REQUIREMENT ▸ Only the pictures are to be omitted; every entry beneath should otherwise be duplicated exactly.

Edit tracking data
↓↓↓

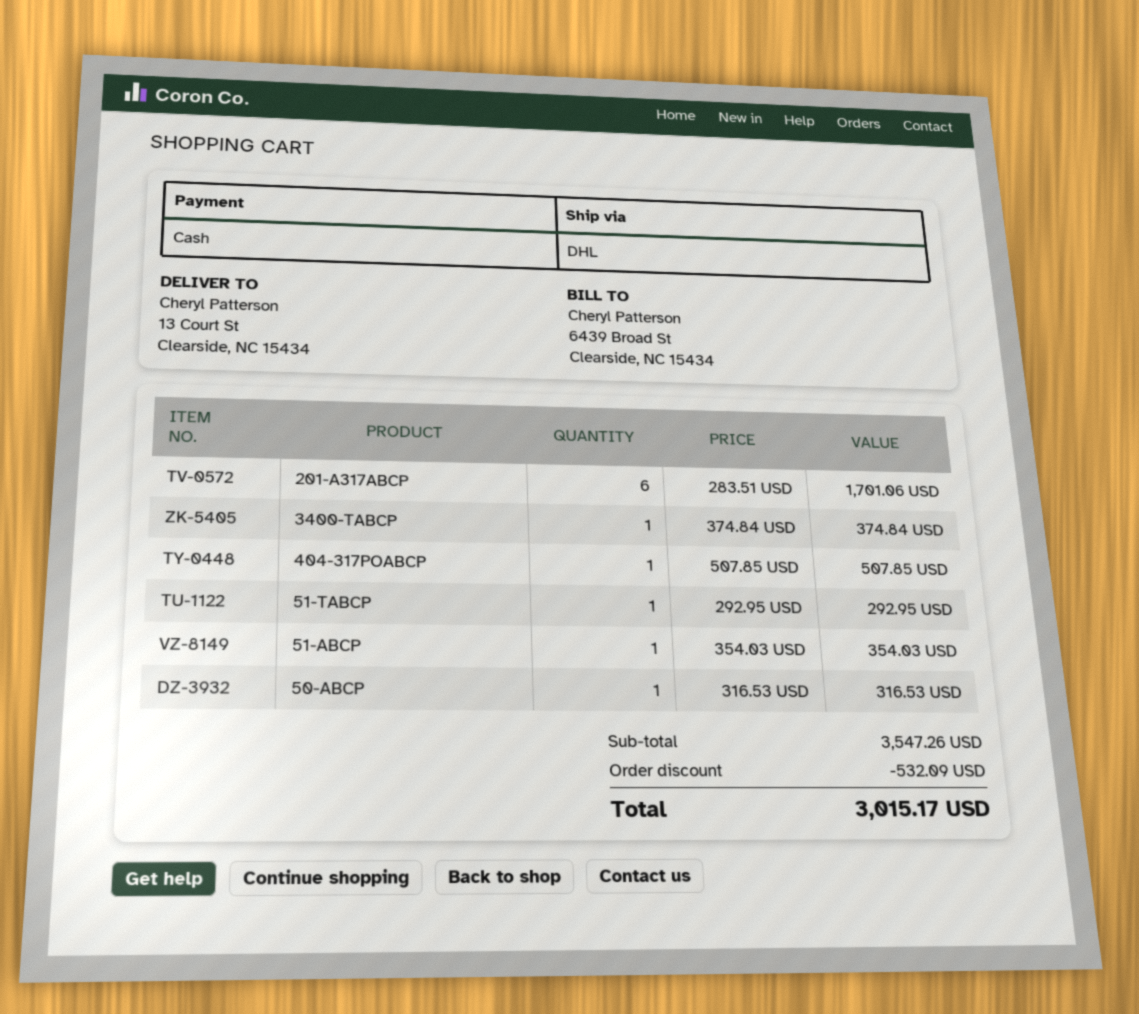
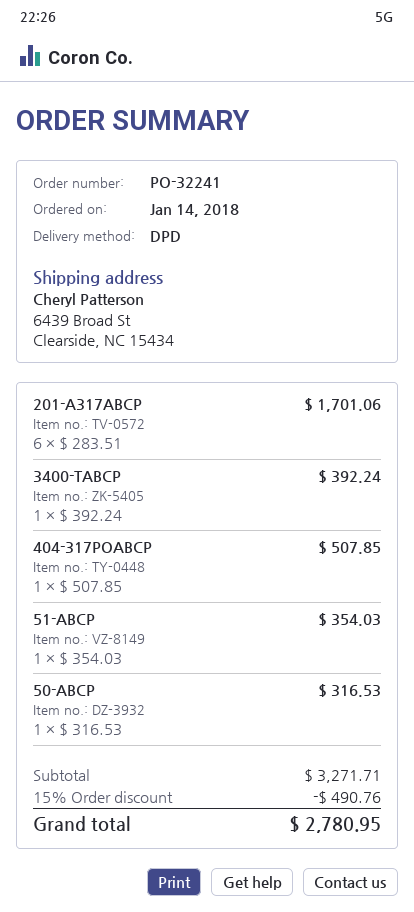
shipping method: DHL -> DPD
ship to: 13 Court St, Clearside, NC 15434 -> 6439 Broad St, Clearside, NC 15434
3400-TABCP: 1 x 374.84 = 374.84 -> 1 x 392.24 = 392.24
51-TABCP: 1 x 292.95 = 292.95 -> none
subtotal: 3547.26 -> 3271.71
discount: 532.09 -> 490.76
total: 3015.17 -> 2780.95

↑↑↑

SOLUTION FOR THIS EXERCISE ▸
shipping method: DHL -> DPD
ship to: 13 Court St, Clearside, NC 15434 -> 6439 Broad St, Clearside, NC 15434
3400-TABCP: 1 x 374.84 = 374.84 -> 1 x 392.24 = 392.24
51-TABCP: 1 x 292.95 = 292.95 -> none
subtotal: 3547.26 -> 3271.71
discount: 532.09 -> 490.76
total: 3015.17 -> 2780.95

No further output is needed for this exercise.